(Records for this task Opens)

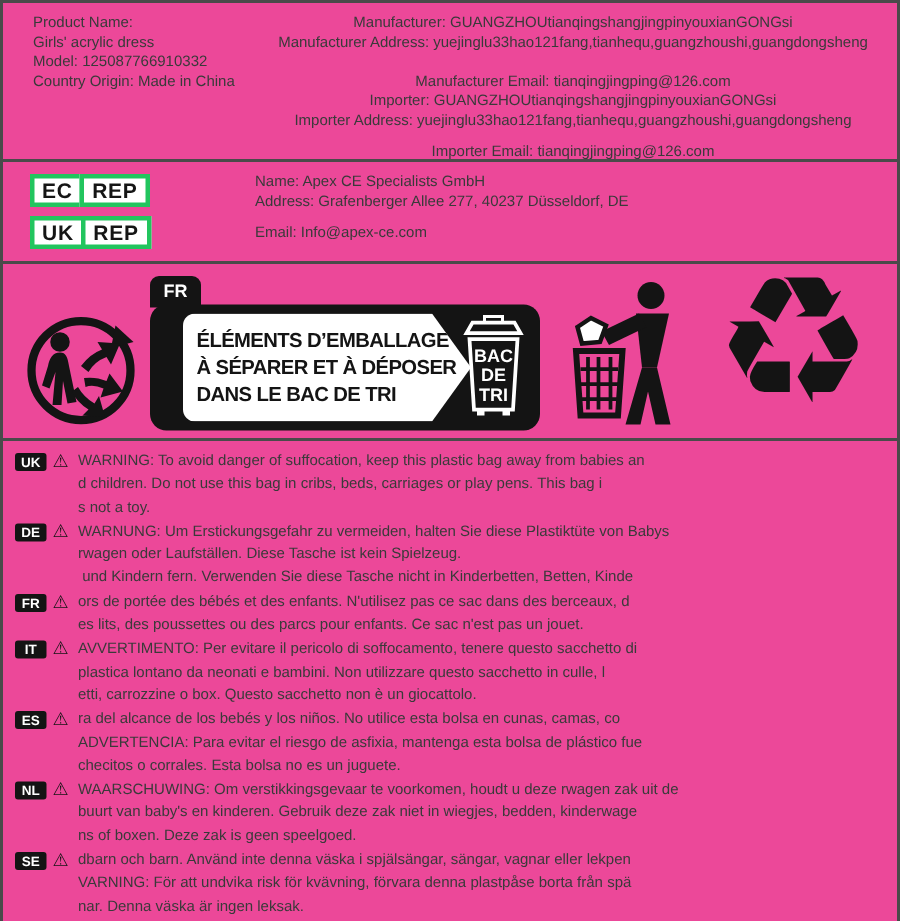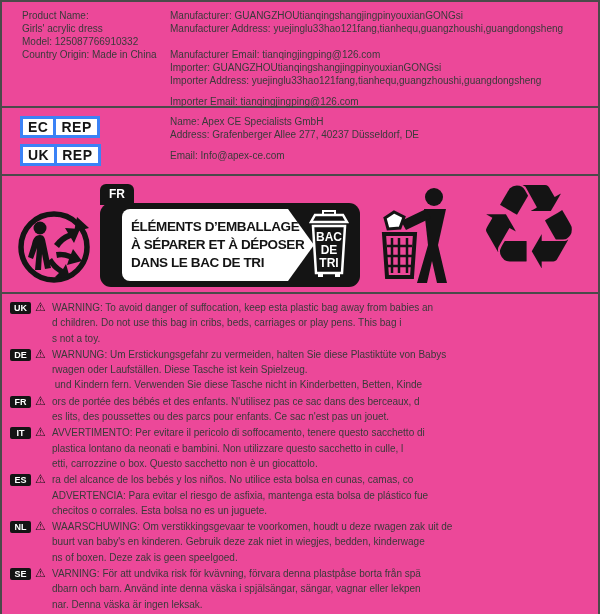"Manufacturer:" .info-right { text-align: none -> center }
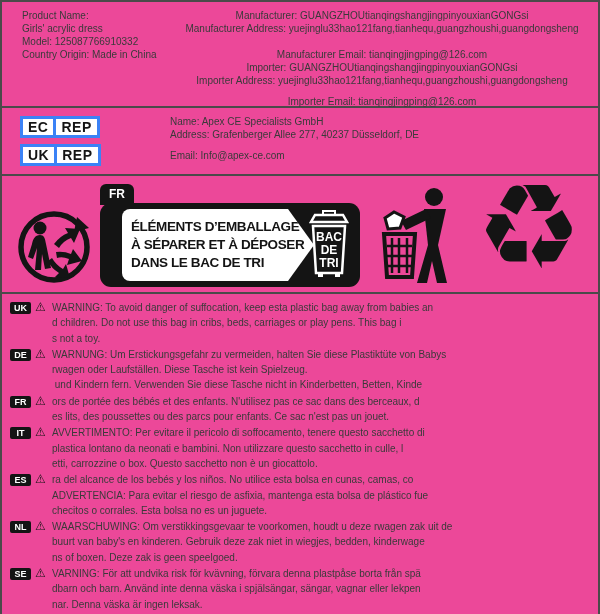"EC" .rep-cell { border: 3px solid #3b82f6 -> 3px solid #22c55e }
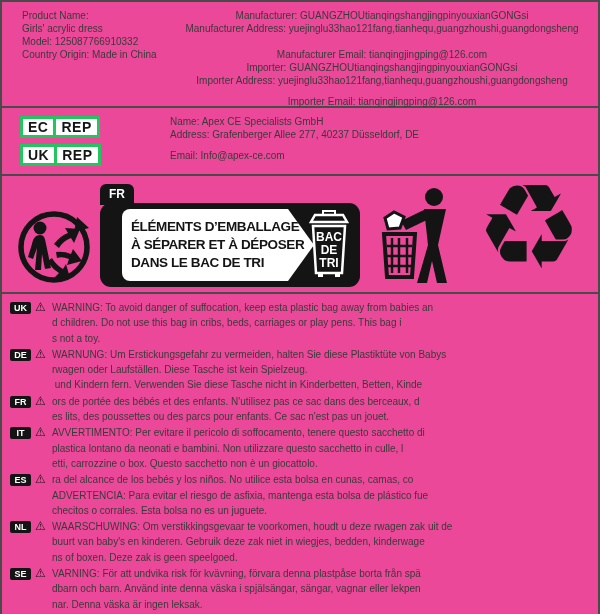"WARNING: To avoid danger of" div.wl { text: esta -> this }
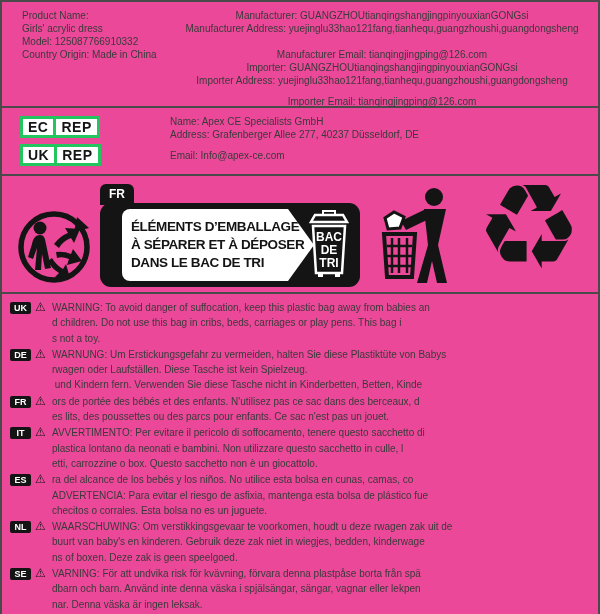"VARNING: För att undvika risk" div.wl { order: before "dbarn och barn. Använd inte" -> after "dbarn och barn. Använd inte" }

(Records for this task Closes)
(Records for this task Opens)

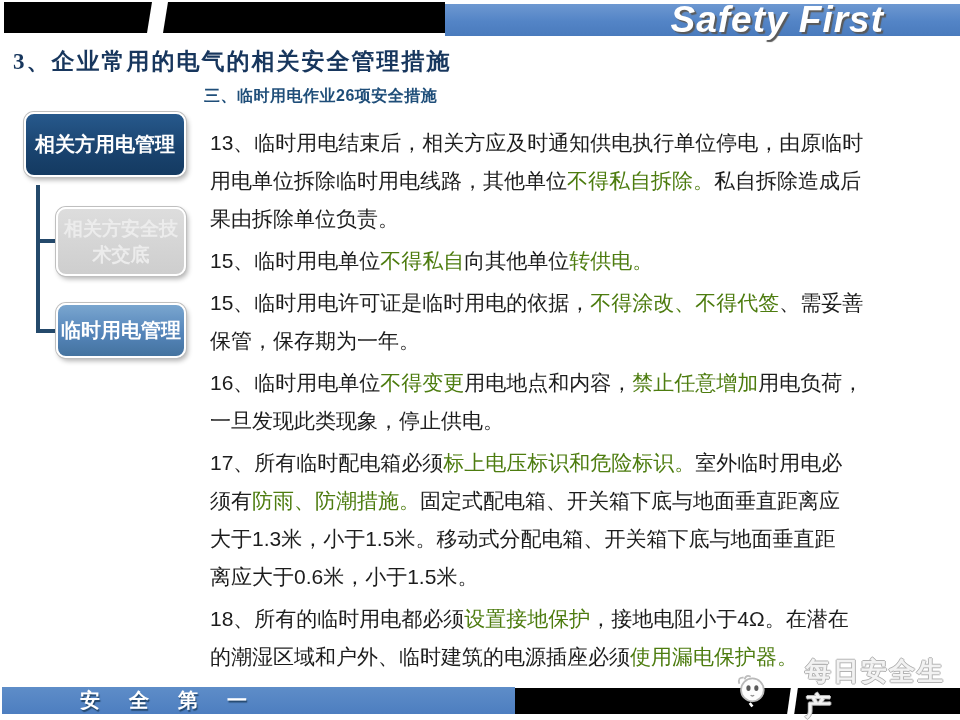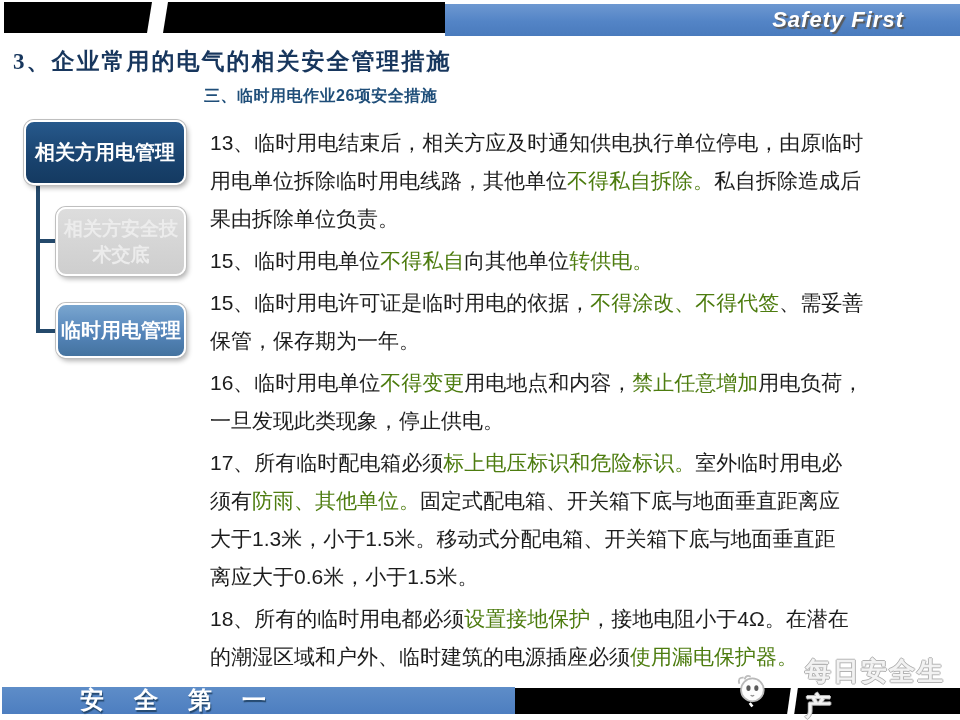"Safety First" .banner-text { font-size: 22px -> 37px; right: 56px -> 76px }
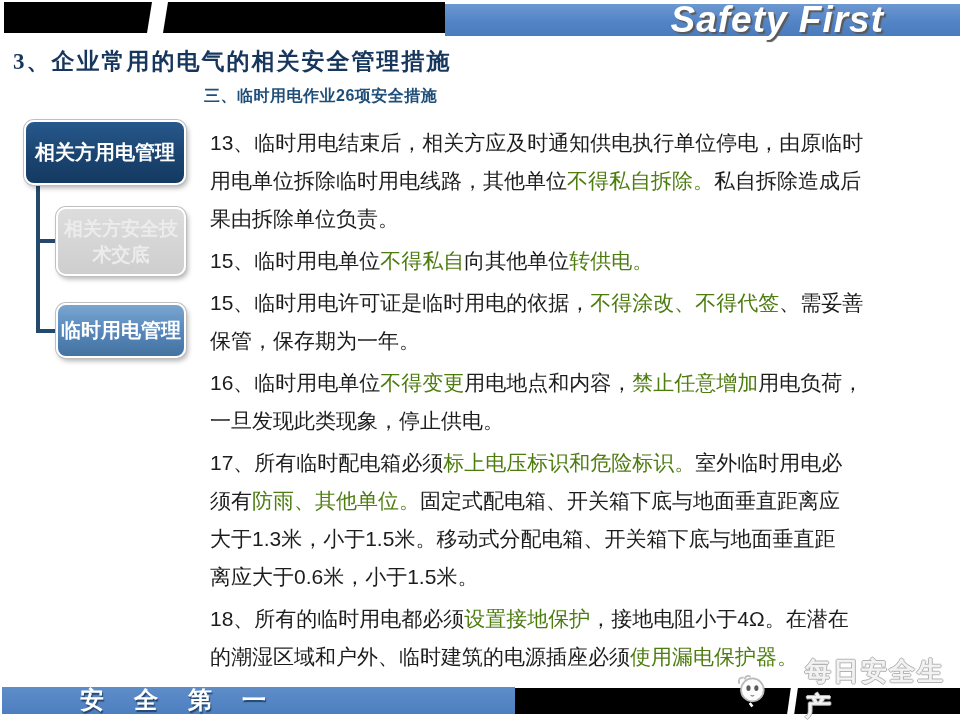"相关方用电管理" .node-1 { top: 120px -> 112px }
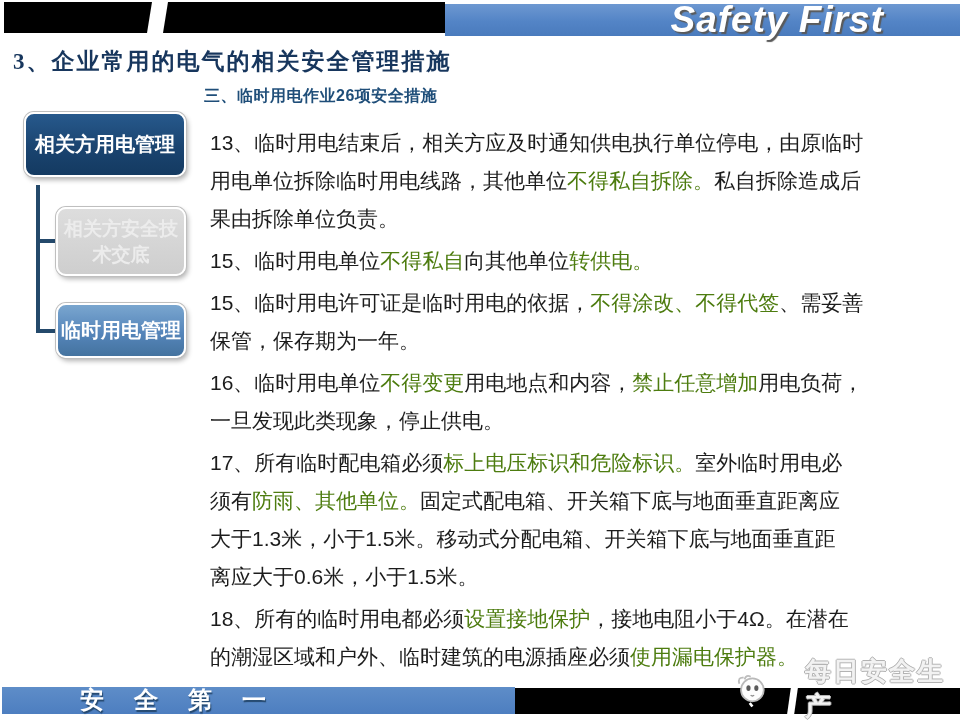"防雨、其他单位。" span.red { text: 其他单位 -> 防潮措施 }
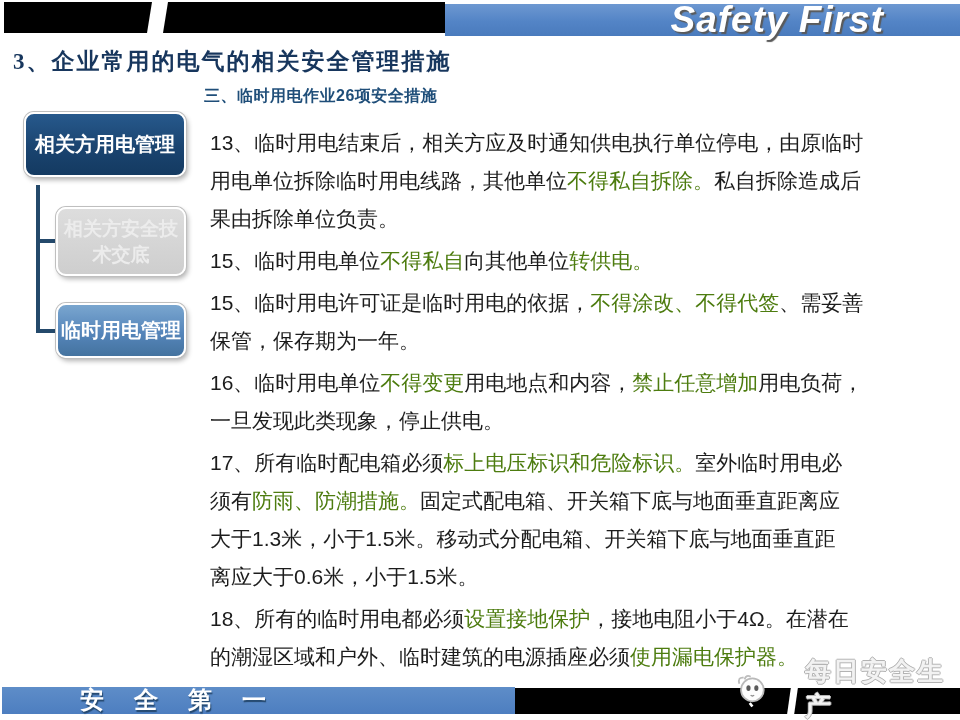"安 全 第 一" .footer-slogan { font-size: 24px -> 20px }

(Records for this task Closes)

#### [Exercise objective]
Between and including the line above that contains "text-align: none ->" and the line that contains "För att undvika", restate every line word for word. Pictures stay out.

#### [Written answer]
"Manufacturer:" .info-right { text-align: none -> center }
"EC" .rep-cell { border: 3px solid #3b82f6 -> 3px solid #22c55e }
"WARNING: To avoid danger of" div.wl { text: esta -> this }
"VARNING: För att undvika risk" div.wl { order: before "dbarn och barn. Använd inte" -> after "dbarn och barn. Använd inte" }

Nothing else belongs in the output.